Propos recueillis par Karima Hajji

Rabat – La composante féminine du corps médical (médecins, infirmières, sages-femmes…) joue un rôle majeur dans la prestation de services de soins centrés sur le patient et contribue, avec dévouement, au développement du système de santé national.

Opter pour une carrière professionnelle dans le secteur de la santé n’est pas chose anodine pour la gent féminine, au regard des nombreux défis et contraintes du domaine.

Dans cet entretien accordé à la MAP, le médecin et chercheur en politique et systèmes de santé, Tayeb Hamdi, répond à trois questions sur la place de la femme dans les différentes spécialités médicales, sa contribution dans le développement du système de santé ainsi que les principales contraintes rencontrées et les mécanismes adéquats pouvant hisser le rôle de la femme dans ce secteur vital.

 

1- Quelle est votre évaluation de la présence féminine dans le système de santé ? Y a-t-il des statistiques à cet égard ?

Il existe une forte présence féminine dans le secteur de la santé à l’échelle mondiale, avec un taux de près de 70%. Cependant, seuls 25% des postes de responsabilité sont occupés par des femmes, ce qui révèle une réalité managériale à prépondérance masculine. C’est une problématique qui doit être réglée, outre une réalité salariale marquée par un écart allant jusqu’à 24%.

Au Maroc, 3 médecins sur 5 sont des femmes, alors que parmi le personnel infirmier et les techniciens de la santé, les femmes occupent les deux tiers des postes. Cette présence augmente annuellement.

Cependant, cette forte présence ne se reflète pas au niveau des organes représentatifs. Par exemple, seulement le tiers de l’Ordre national des médecins est composé de femmes. Et encore, cette proportion n’a été atteinte qu’à la faveur de la loi relative à l’Ordre national des médecins.

Ce cas est une illustration parfaite d’une problématique globale, celle de la faible représentativité féminine au niveau des centres décisionnels, malgré une forte présence dans le secteur de la santé.

 

2- Comment la présence féminine contribue-t-elle au développement du système de santé et quelles sont les principales contraintes rencontrées ?

Les systèmes et politiques de santé dans leur ensemble ne peuvent être efficaces et efficients que s’il y a une reconnaissance de la pleine contribution de tous les intervenants, hommes et femmes.

Par conséquent, il est essentiel d’impliquer les femmes professionnelles de la santé dans la planification, le leadership et la mise en œuvre.

L’importance de cette donne est mise en évidence par la réalité sociale du Maroc où la femme, qu’elle soit professionnelle de santé ou non, s’implique sept fois plus que l’homme dans la préservation de la santé de la famille (alors que la moyenne mondiale est de trois fois plus).
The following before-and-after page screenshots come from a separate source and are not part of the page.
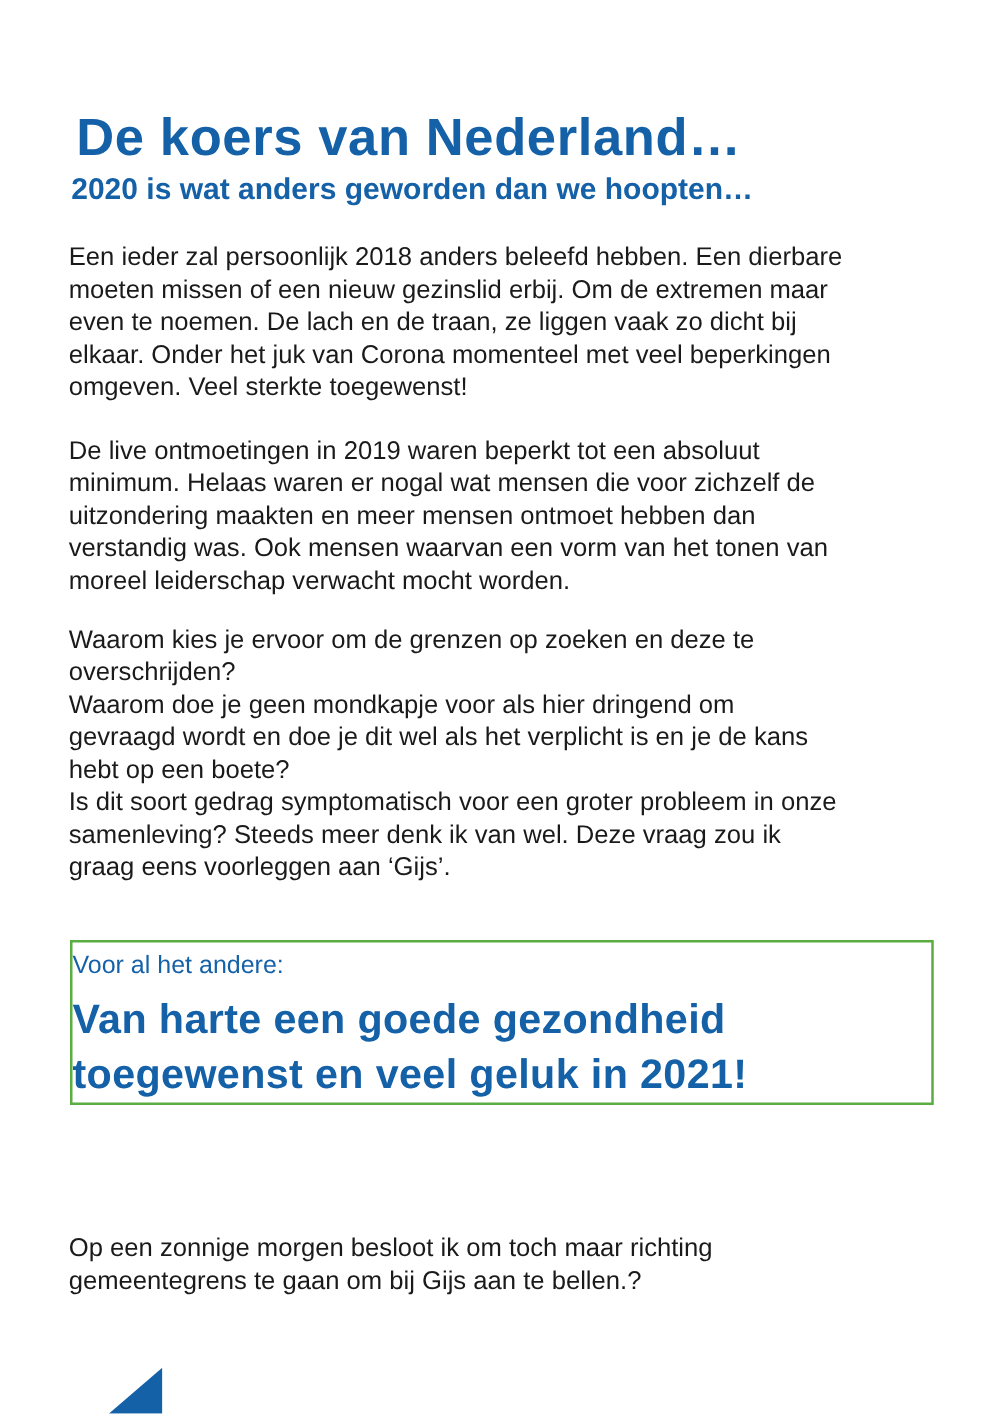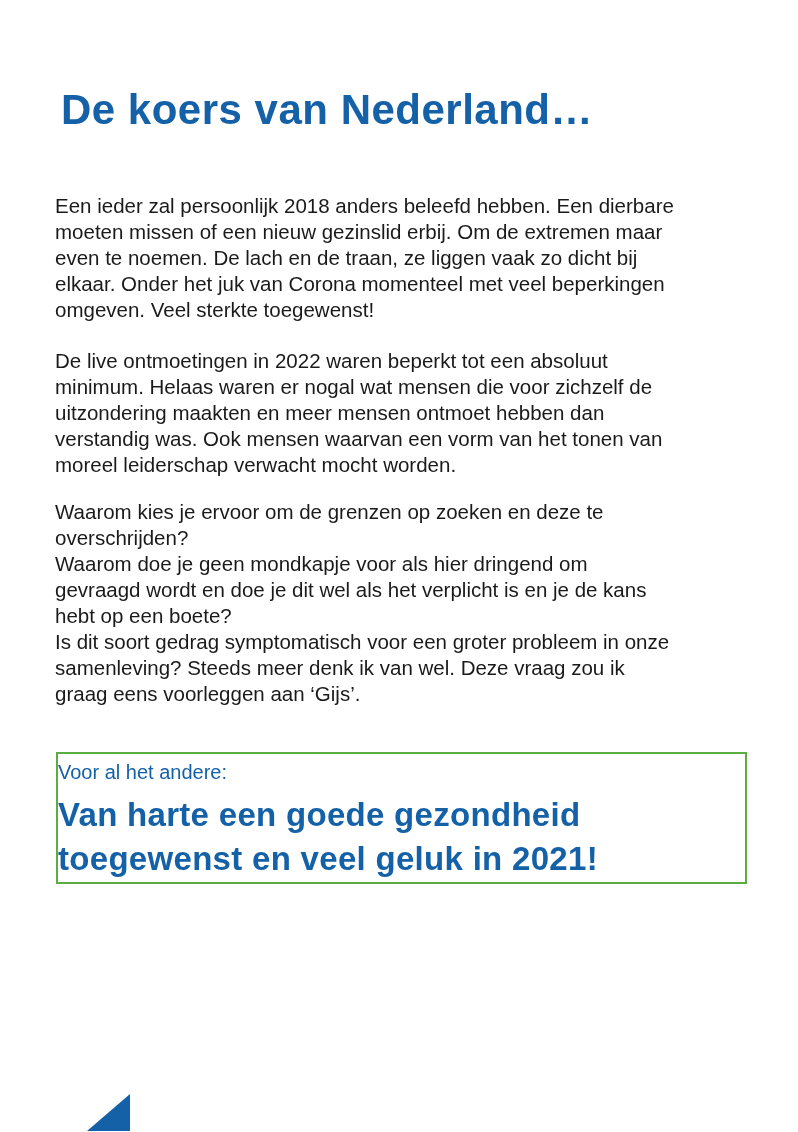--- a/index.html
+++ b/index.html
@@ -85,6 +85,7 @@
 
   <h1 class="doc-title">De koers van Nederland…</h1>
 
+  <h2 class="doc-subtitle">2020 is wat anders geworden dan we hoopten…</h2>
 
   <p class="para para-1">Een ieder zal persoonlijk 2018 anders beleefd hebben. Een dierbare
 moeten missen of een nieuw gezinslid erbij. Om de extremen maar

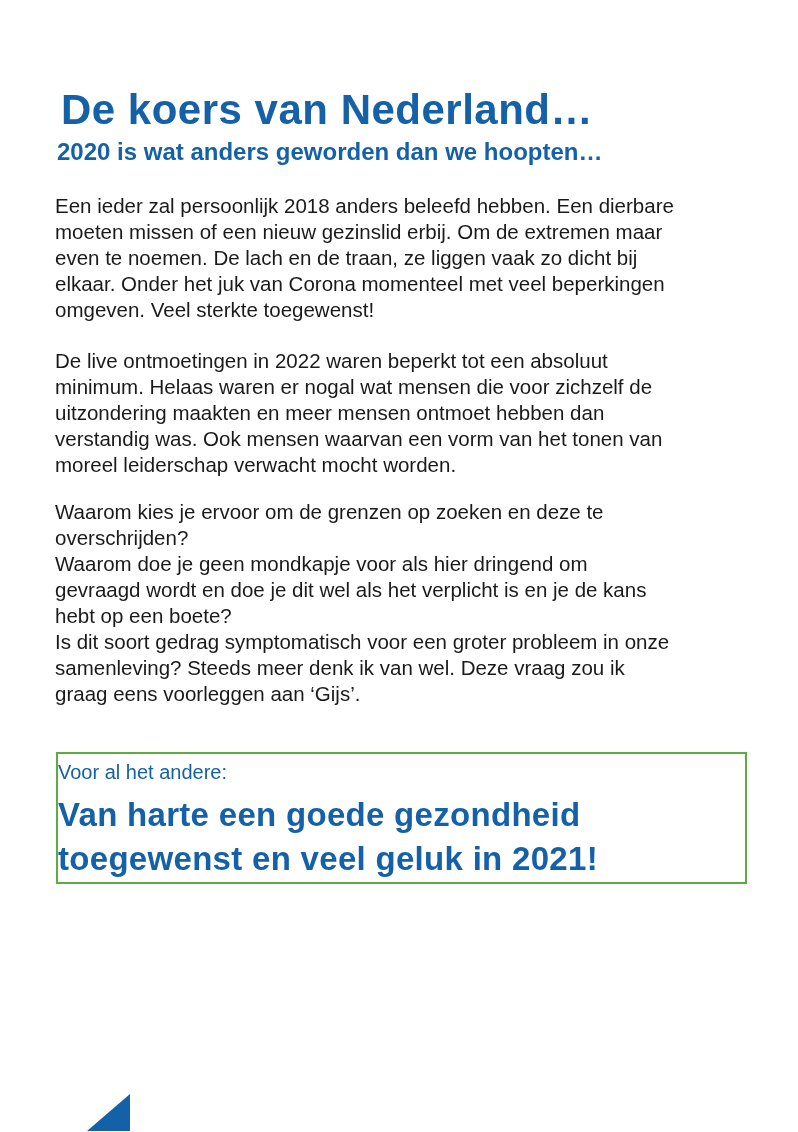--- a/index.html
+++ b/index.html
@@ -93,7 +93,7 @@
 elkaar. Onder het juk van Corona momenteel met veel beperkingen
 omgeven. Veel sterkte toegewenst!</p>
 
-  <p class="para para-2">De live ontmoetingen in 2022 waren beperkt tot een absoluut
+  <p class="para para-2">De live ontmoetingen in 2019 waren beperkt tot een absoluut
 minimum. Helaas waren er nogal wat mensen die voor zichzelf de
 uitzondering maakten en meer mensen ontmoet hebben dan
 verstandig was. Ook mensen waarvan een vorm van het tonen van

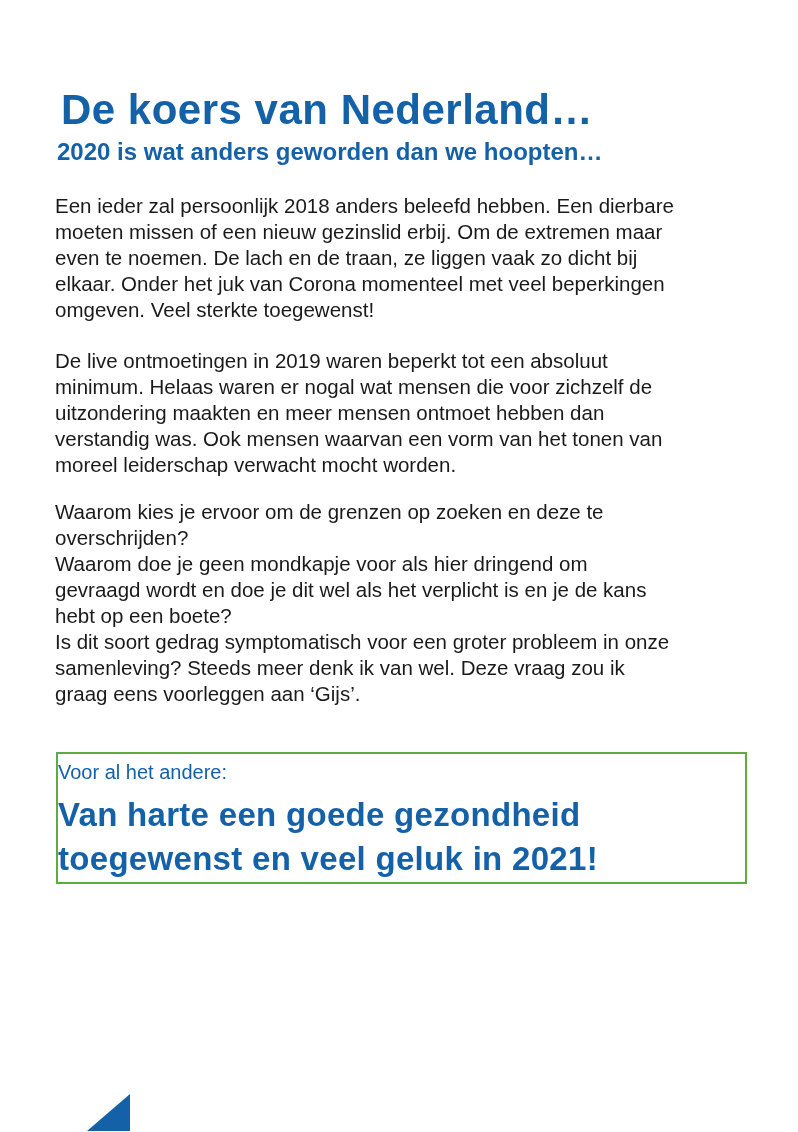--- a/index.html
+++ b/index.html
@@ -114,6 +114,8 @@
 toegewenst en veel geluk in 2021!</div>
   </div>
 
+  <p class="para para-4">Op een zonnige morgen besloot ik om toch maar richting
+gemeentegrens te gaan om bij Gijs aan te bellen.?</p>
 
   <div class="corner-triangle"></div>
 

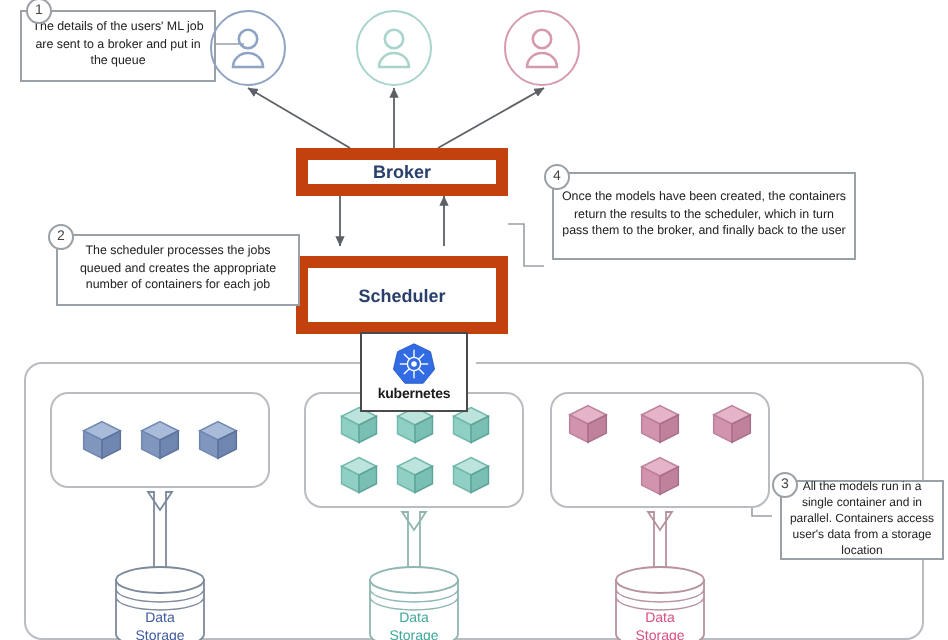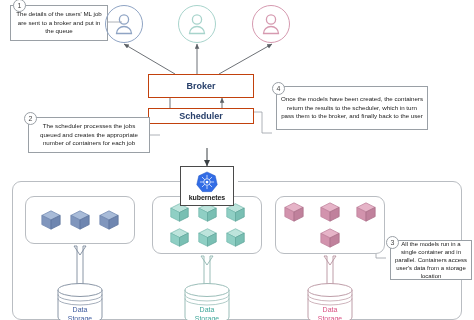--- a/index.html
+++ b/index.html
@@ -60,7 +60,7 @@
   .pbox {
     position: absolute;
     box-sizing: border-box;
-    border: 1px solid #c2410c;
+    border: 6px solid #c2410c;
     background: #ffffff;
     color: #28406b;
     font-weight: bold;

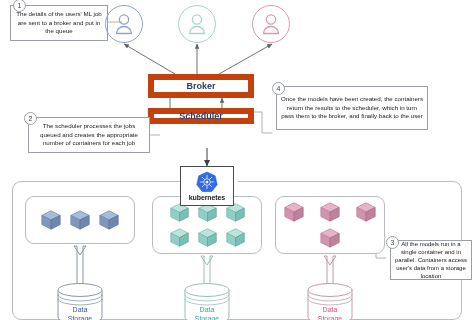--- a/index.html
+++ b/index.html
@@ -197,7 +197,7 @@
 
   <div class="pbox" style="left:148px; top:74px; width:106px; height:24px;">Broker</div>
 
-  <div class="pbox" style="left:148px; top:108px; width:106px; height:16px;">Scheduler</div>
+  <div class="pbox" style="left:148px; top:128px; width:106px; height:39px;">Scheduler</div>
 
   <div class="note" style="left:28px; top:117px; width:122px; height:36px; font-size:6.2px;">The scheduler processes the jobs queued and creates the appropriate number of containers for each job</div>
   <div class="badge" style="left:24px; top:112px;">2</div>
Par ailleurs, l’importante présence féminine dans le secteur de la santé est confrontée à un certain nombre de contraintes, notamment l’autocensure que s’imposent certaines femmes et qui bride leur potentiel professionnel, les contraintes imposées par la vie familiale marquée par un partage inéquitable des tâches ménagères entre l’homme et la femme et le faible accès aux postes de responsabilité.

3- Quels sont les mécanismes pouvant hisser le rôle de la femme dans le secteur de la santé  ?

En vue de promouvoir la présence féminine dans le secteur de la santé, il est nécessaire d’augmenter les postes à pourvoir dans un domaine qui souffre d’un véritable manque de ressources humaines, et de permettre aux femmes d’accéder, équitablement, aux postes de responsabilité.

Il convient également de mettre en place un mécanisme professionnel permettant de contrer le harcèlement au travail et les violences auxquelles les femmes peuvent être exposées dans l’exercice de leur travail.

Il est en outre essentiel d’accorder l’attention nécessaire à la question de la maternité, qui se transforme bien souvent en obstacle à la carrière des femmes et en frein à leurs aspirations professionnelles.

Les femmes travailleuses doivent jouir de tous leurs droits en matière de grossesse et d’allaitement pour leur permettre de concilier vie privée et professionnelle et ainsi améliorer leur rentabilité.